查找按天分隔的最常见值
Finding most common value seperated by day
我想查看每个参与者每天最常出现的类别。每天都有多个类别,我想要一个新列来说明特定参与者在特定日期大部分发生的类别。
我有一列 'user_id'、'date' 和一列 'category'(字符)。我应该使用哪个代码来添加一个新列,该列仅说明特定用户在特定日期出现次数最多的类别?
输出:
structure(list(user_id = c("10257", "10580", "10280", "10202", "10275","10281"),
date = structure(c(1552521600, 1552003200, 1551139200,1551484800, 1552867200, 1552521600), class = c("POSIXct", "POSIXt"), tzone = "UTC"),
better_category = c("Email", "Internet_Browser", "Instant_Messaging","News","Background_Process","Instant_Messaging")),
row.nams = c(176300L, 184332L, 469288L, 119462L, 112507L, 399236L),
class = "data.frame")
让我们创建一些数据:
require(dplyr)
set.seed(100)
data<-data.frame(user_id=rep(c(1,2,3),10),date=rep(c("tuesday","wednesday","thursday"),each=10),category=(sample(c(1:3),30,replace=TRUE)))
如果我们arrange
为了方便查看,我们可以得到这个:
data<-data %>% arrange(user_id,date)
data
user_id date category
1 1 thursday 3
2 1 thursday 2
3 1 thursday 3
4 1 tuesday 1
5 1 tuesday 1
6 1 tuesday 3
7 1 tuesday 1
8 1 wednesday 1
9 1 wednesday 3
10 1 wednesday 2
11 2 thursday 2
12 2 thursday 1
13 2 thursday 2
14 2 tuesday 1
15 2 tuesday 2
16 2 tuesday 2
17 2 wednesday 2
18 2 wednesday 2
19 2 wednesday 1
20 2 wednesday 3
21 3 thursday 2
22 3 thursday 3
23 3 thursday 3
24 3 thursday 1
25 3 tuesday 2
26 3 tuesday 2
27 3 tuesday 2
28 3 wednesday 3
29 3 wednesday 3
30 3 wednesday 2
现在我们将按 user_id 和日期对其进行分组,并创建一个名为 max 的新列,该列采用每组中出现频率最高的类别。我们使用 table
over `category 来执行此操作,这会为每个分组创建列的交叉表:
data %>% group_by(user_id,date) %>%
dplyr::mutate(max=names(sort(table(category),decreasing=TRUE))[1])
# A tibble: 30 x 4
# Groups: user_id, date [9]
user_id date category max
<dbl> <fct> <int> <chr>
1 1 thursday 3 3
2 1 thursday 2 3
3 1 thursday 3 3
4 1 tuesday 1 1
5 1 tuesday 1 1
6 1 tuesday 3 1
7 1 tuesday 1 1
8 1 wednesday 1 1
9 1 wednesday 3 1
10 1 wednesday 2 1
# ... with 20 more rows
如您所见,每个用户日分组都有自己的 max
。
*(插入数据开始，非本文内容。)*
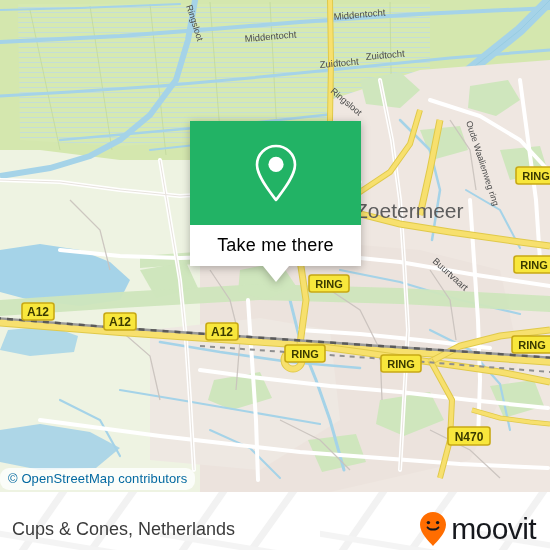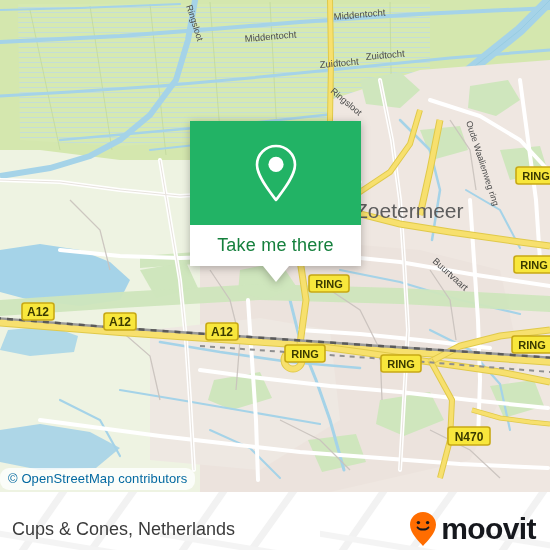--- a/index.html
+++ b/index.html
@@ -44,7 +44,7 @@
     display:flex;align-items:center;justify-content:center;
   }
   .card-foot-label{
-    font-size:18px;color:#15803d;letter-spacing:.2px;
+    font-size:18px;color:#000000;letter-spacing:.2px;
   }
   .card-tail{
     position:absolute;left:50%;top:145px;

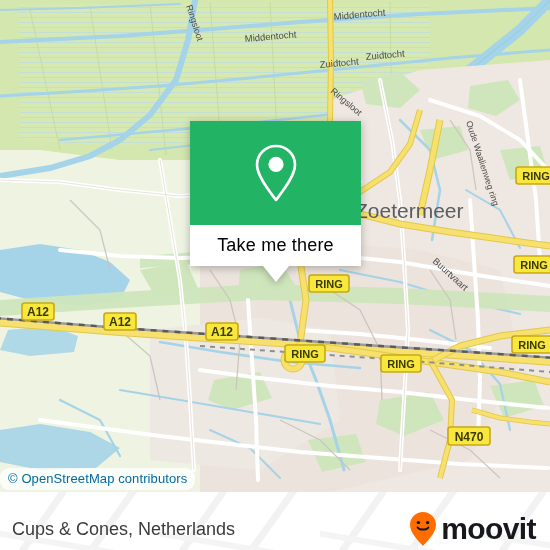--- a/index.html
+++ b/index.html
@@ -70,7 +70,7 @@
     display:flex;align-items:center;gap:4px;z-index:3;
   }
   .brand-word{
-    font-size:30px;font-weight:bold;color:#16181d;
+    font-size:30px;font-weight:normal;color:#16181d;
     letter-spacing:-0.6px;line-height:1;
   }
 </style>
在她展示的最后一个示例中(1-星期三),三个类别中的每一个都有一个,因此选择第一个,即 1.
这是使用您的 dput 数据的结果(其中每一行都有唯一的 user/date 配对):
# A tibble: 6 x 4
# Groups: user_id, date [6]
user_id date better_category max
<fct> <dttm> <fct> <chr>
1 10257 2019-03-14 00:00:00 Email Email
2 10580 2019-03-08 00:00:00 Internet_Browser Internet_Browser
3 10280 2019-02-26 00:00:00 Instant_Messaging Instant_Messaging
4 10202 2019-03-02 00:00:00 News News
5 10275 2019-03-18 00:00:00 Background_Process Background_Process
6 10281 2019-03-14 00:00:00 Instant_Messaging Instant_Messaging
所以我创建了一个相同的 table 但将最后一行复制了两次然后将其中一个类别更改为 "News" 和 运行 相同的代码:
# A tibble: 8 x 4
# Groups: user_id, date [6]
user_id date better_category max
<chr> <dttm> <chr> <chr>
1 10257 2019-03-14 00:00:00 Email Email
2 10580 2019-03-08 00:00:00 Internet_Browser Internet_Browser
3 10280 2019-02-26 00:00:00 Instant_Messaging Instant_Messaging
4 10202 2019-03-02 00:00:00 News News
5 10275 2019-03-18 00:00:00 Background_Process Background_Process
6 10281 2019-03-14 00:00:00 News Instant_Messaging
7 10281 2019-03-14 00:00:00 Instant_Messaging Instant_Messaging
8 10281 2019-03-14 00:00:00 Instant_Messaging Instant_Messaging
注意最后三行。
我想查看每个参与者每天最常出现的类别。每天都有多个类别,我想要一个新列来说明特定参与者在特定日期大部分发生的类别。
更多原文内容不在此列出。